Colonization with MDR bacteria is thought to precede infection and is considered an important risk factor for subsequent infection [6,8,10]. In the recently published meta-analysis, the frequency of infection following colonization varied between the studies from 0 to 42.8% [8]. In our cohort, the frequencies of infections in colonized patients and controls were similar (9.8% and 7.1%, respectively). However, the risk of infection due to the MDR pathogens detected in colonization appears to be higher among carriers compared to non-colonized in the present study, although the difference was not significant. Among six patients with infection due to MDR bacteria (ESBL-producing K. pneumoniae and A. baumannii), five of them had previously been colonized with these pathogens (four with K. pneumoniae and one with A. baumannii). Interestingly, though ESBL-producing E. coli was rather frequently present in colonization, there was no evidence of infection due to this bacterium in our study. Among the neonates that developed infection, the majority were extremely or very immature, with a body weight < 1500 g, therefore inherently being at a higher risk of infection [4,8,28], and the average time of disease onset (6–28 days) was similar to other studies [10]. Apart from colonization status, the rate of subsequent infection is probably influenced by many other factors, such as the virulence of microorganisms and adequate causal and supportive therapy. In our study, except for one patient that died from infection that was not laboratory confirmed, all other patients were effectively treated and cured. Though infections caused by ESBL-producing K. pneumoniae were successfully treated with meropenem, carbapenems consumption is known to facilitate the development and spread of carbapenem-resistant organisms (e.g., MDR Gram-negative non-fermenting bacilli), as might have happened among our patients.

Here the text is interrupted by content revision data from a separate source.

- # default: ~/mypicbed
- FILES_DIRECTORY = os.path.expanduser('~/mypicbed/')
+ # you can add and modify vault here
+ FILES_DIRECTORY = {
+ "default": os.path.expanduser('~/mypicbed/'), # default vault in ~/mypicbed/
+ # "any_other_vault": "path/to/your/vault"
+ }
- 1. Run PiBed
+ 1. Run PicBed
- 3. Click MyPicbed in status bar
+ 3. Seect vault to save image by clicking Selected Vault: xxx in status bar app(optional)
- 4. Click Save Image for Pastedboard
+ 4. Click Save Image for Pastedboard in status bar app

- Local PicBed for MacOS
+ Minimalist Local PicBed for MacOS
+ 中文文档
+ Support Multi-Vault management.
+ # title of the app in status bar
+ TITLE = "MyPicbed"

Finally, our study has several limitations. The focus was on the colonization in the first week of life and subsequent follow-up cultures were not performed. Therefore, the likelihood of later colonization in control group patients and its relevance have not been evaluated. In addition, analysis of clonal relatedness of MDR isolates has not been assessed.

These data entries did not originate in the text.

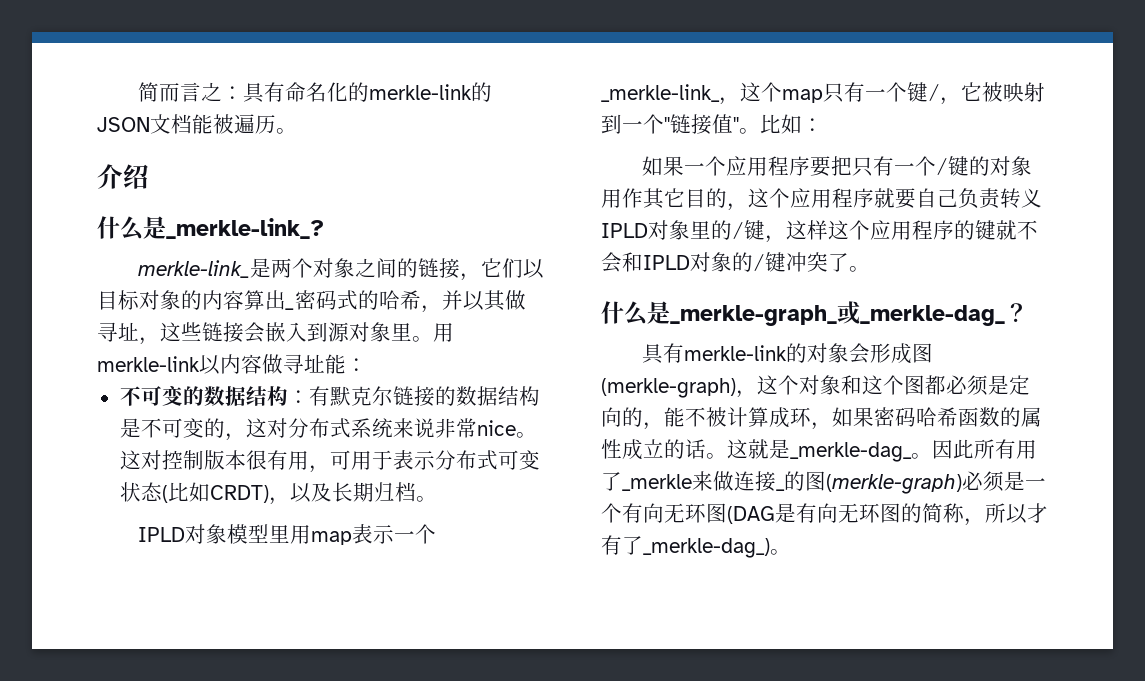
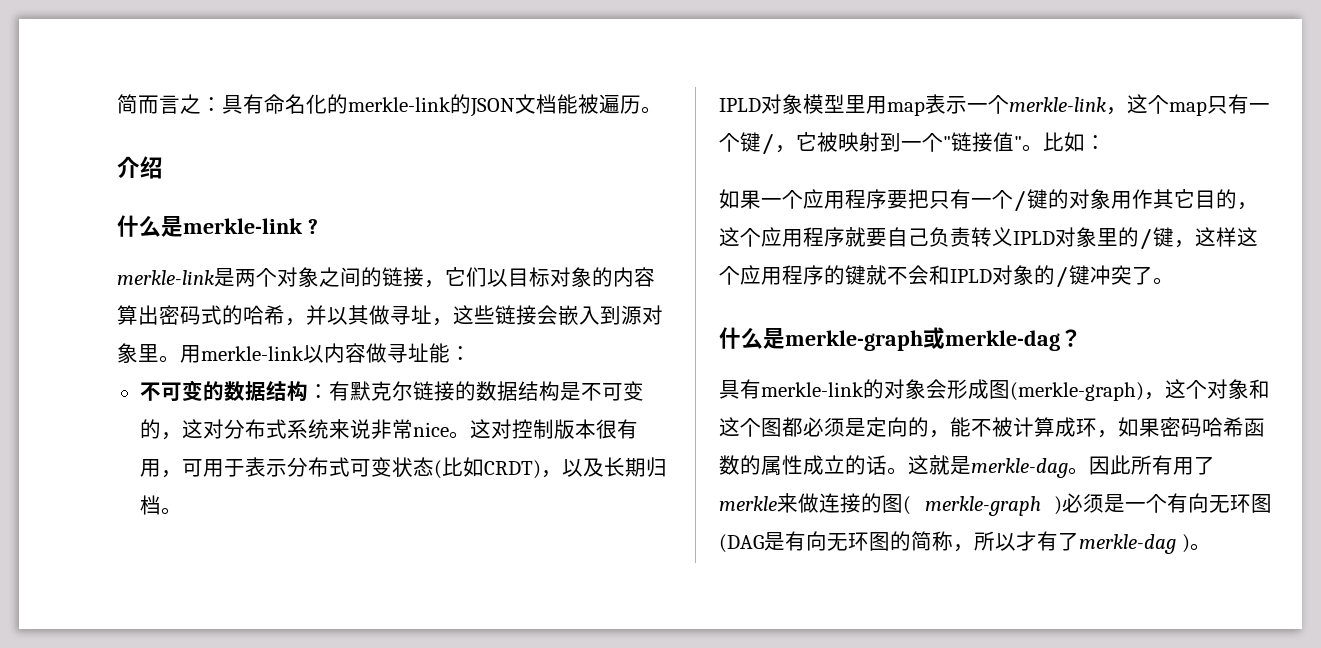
- 什么是_merkle-link_?
- merkle-link_是两个对象之间的链接，它们以目标对象的内容算出_密码式的哈希，并以其做寻址，这些链接会嵌入到源对象里。
+ 什么是merkle-link ?
+ merkle-link是两个对象之间的链接，它们以目标对象的内容算出密码式的哈希，并以其做寻址，这些链接会嵌入到源对象里。
- IPLD对象模型里用map表示一个_merkle-link_，这个map只有一个键/，它被映射到一个"链接值"。
+ IPLD对象模型里用map表示一个merkle-link，这个map只有一个键/，它被映射到一个"链接值"。
- 什么是_merkle-graph_或_merkle-dag_？
+ 什么是merkle-graph或merkle-dag？
- 这就是_merkle-dag_。
+ 这就是merkle-dag。
- 因此所有用了_merkle来做连接_的图(merkle-graph)必须是一个有向无环图(DAG是有向无环图的简称，所以才有了_merkle-dag_)。
+ 因此所有用了merkle来做连接的图( merkle-graph )必须是一个有向无环图(DAG是有向无环图的简称，所以才有了merkle-dag )。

In conclusion, this study addressed the problem of MDR bacterial colonization and its association with subsequent infections in vulnerable population in a setting that lacks routine screening practices. The high colonization rate in patients transferred from other neonatal wards, as well as the high frequency of acquisition of MDR bacteria at the Institute of Neonatology, infer to inefficient preventive practices applied in neonatal wards/hospitals in Serbia. While hands and environmental hygiene and strict milk preparation practices are in place, other measures are still largely lacking, such as screening of colonized neonates in wards, and more stringent antibiotic stewardship. Therefore, alarmingly high rates of colonization, diversity and rapid dissemination of MDR bacteria found in the present study should raise awareness among health professionals and stakeholders and prompt targeted interventions to mitigate resistance selection and propagation. Lessons learned from the present example in Serbia could be useful for many other countries where similar problems exist.